## WHAT YOU WILL DO:
Lines that include "with" make up the answer; copy all of them from the data below.

## EXERCISE INPUT:

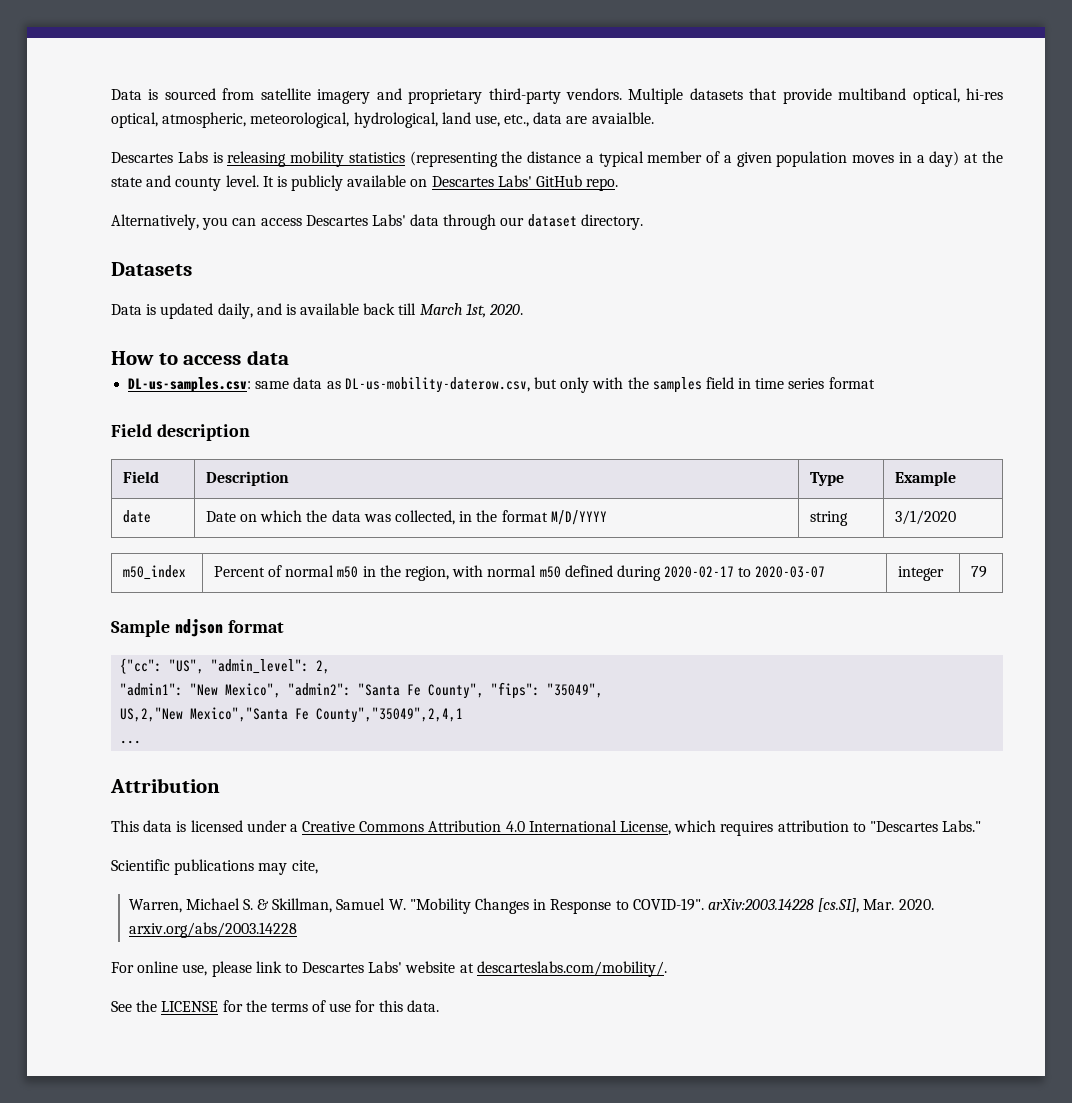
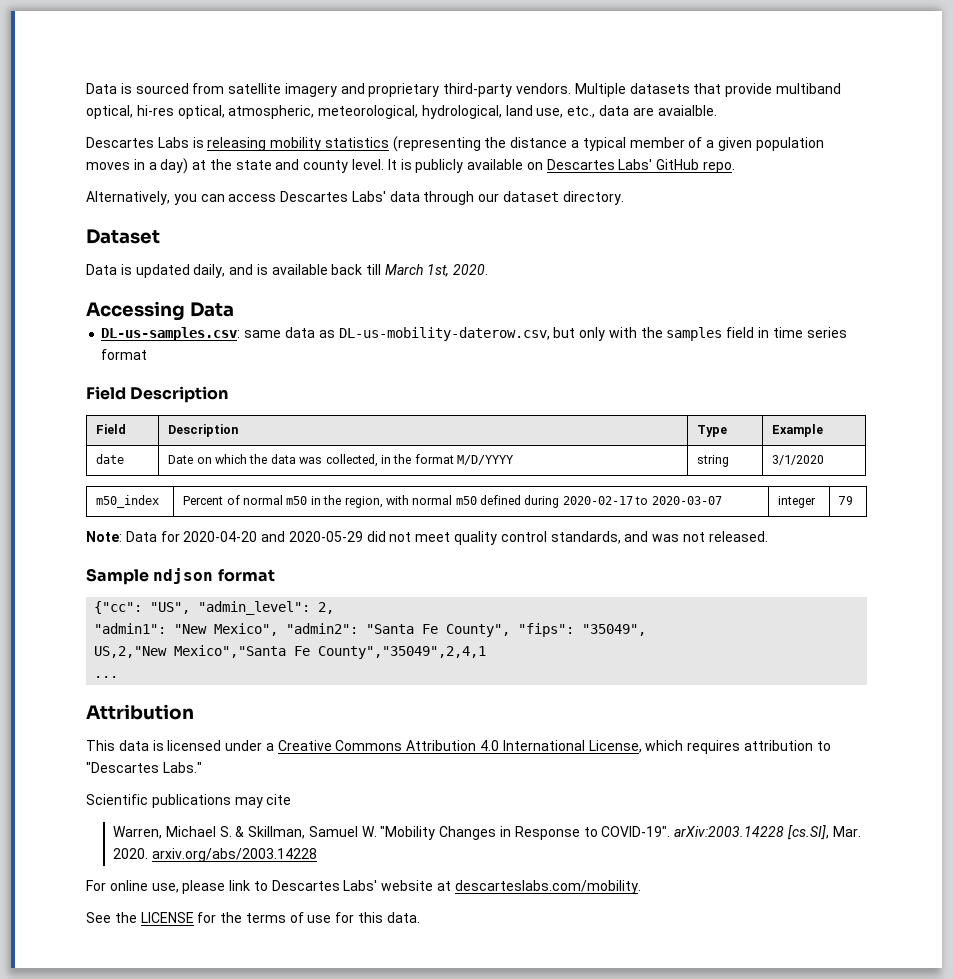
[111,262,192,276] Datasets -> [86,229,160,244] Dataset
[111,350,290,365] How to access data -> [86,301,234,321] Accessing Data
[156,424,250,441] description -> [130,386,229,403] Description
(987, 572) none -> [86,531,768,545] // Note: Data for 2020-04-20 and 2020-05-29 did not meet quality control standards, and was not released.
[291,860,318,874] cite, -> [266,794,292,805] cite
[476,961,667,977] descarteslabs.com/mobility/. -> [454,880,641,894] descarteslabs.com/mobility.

...

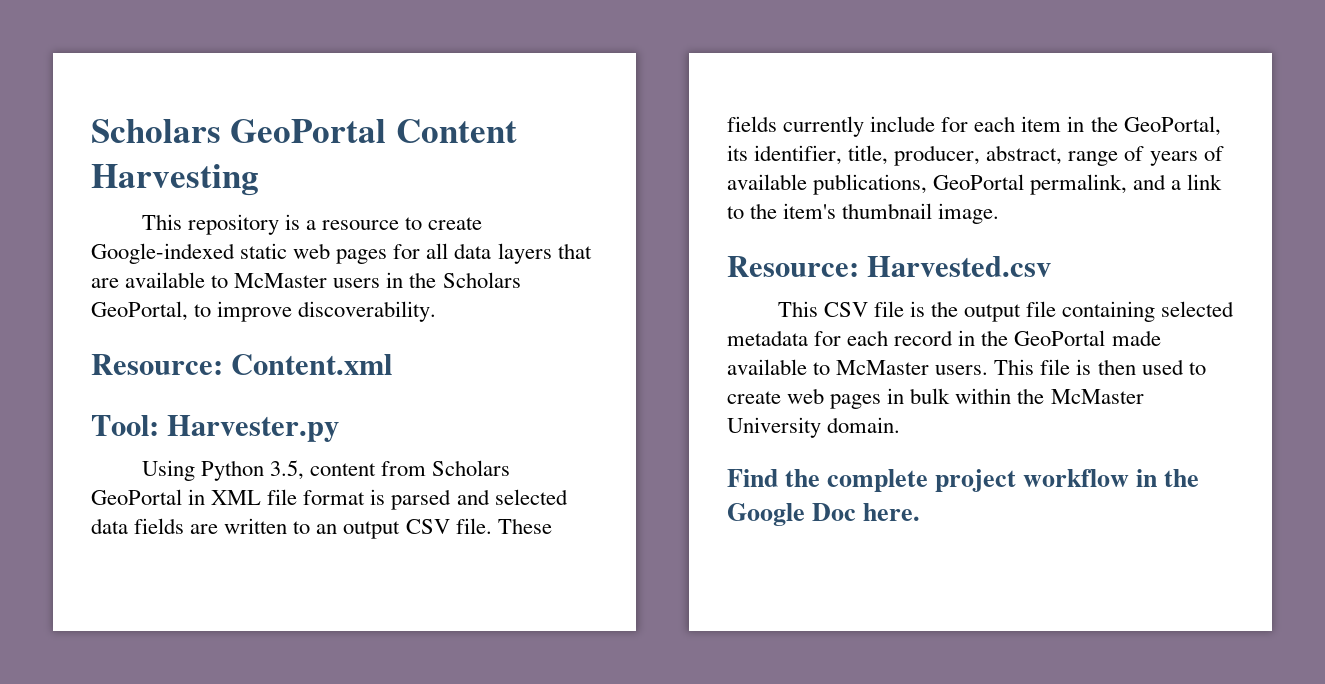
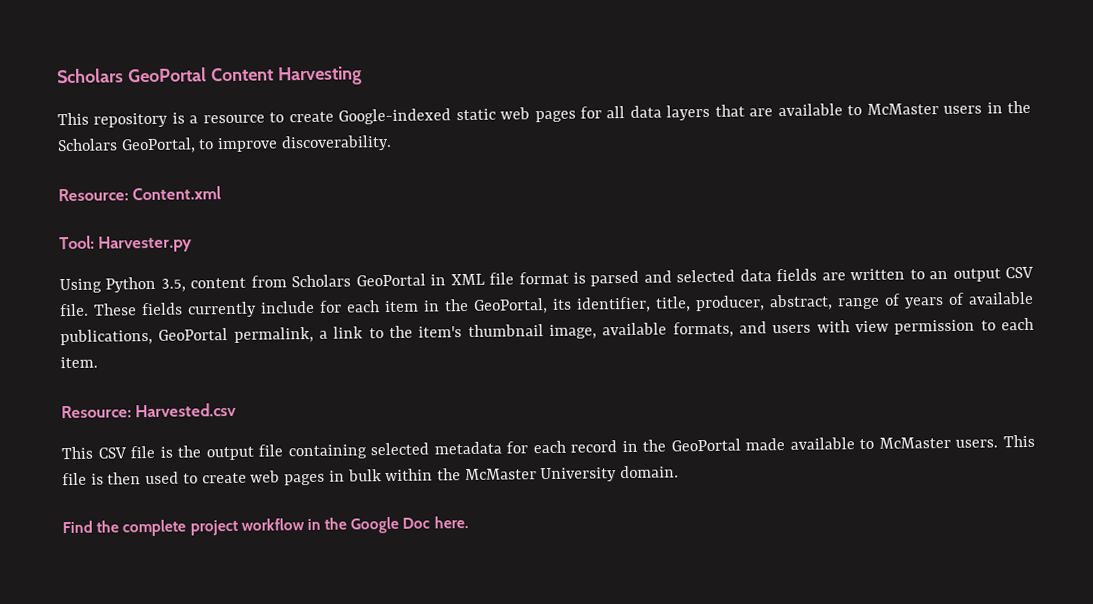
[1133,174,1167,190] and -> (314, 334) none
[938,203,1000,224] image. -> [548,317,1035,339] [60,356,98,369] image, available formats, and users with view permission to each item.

...

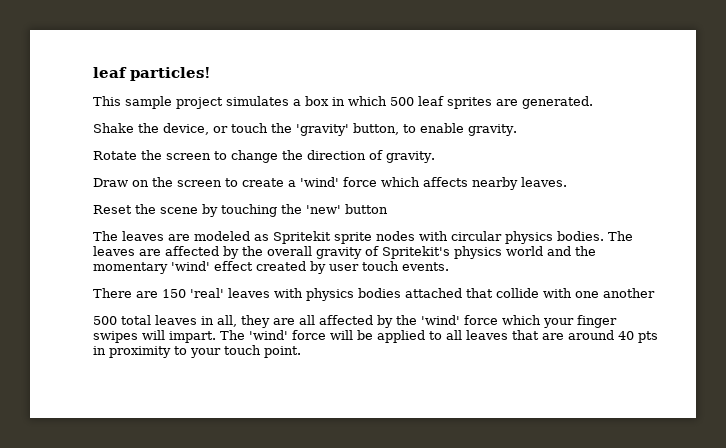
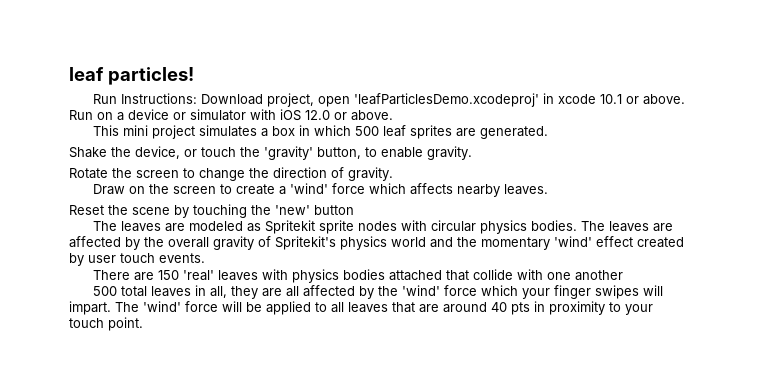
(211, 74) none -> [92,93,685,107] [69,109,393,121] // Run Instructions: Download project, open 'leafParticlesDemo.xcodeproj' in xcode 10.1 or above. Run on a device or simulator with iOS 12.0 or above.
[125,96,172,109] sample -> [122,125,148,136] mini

## TASK RESULT:
[938,203,1000,224] image. -> [548,317,1035,339] [60,356,98,369] image, available formats, and users with view permission to each item.
(211, 74) none -> [92,93,685,107] [69,109,393,121] // Run Instructions: Download project, open 'leafParticlesDemo.xcodeproj' in xcode 10.1 or above. Run on a device or simulator with iOS 12.0 or above.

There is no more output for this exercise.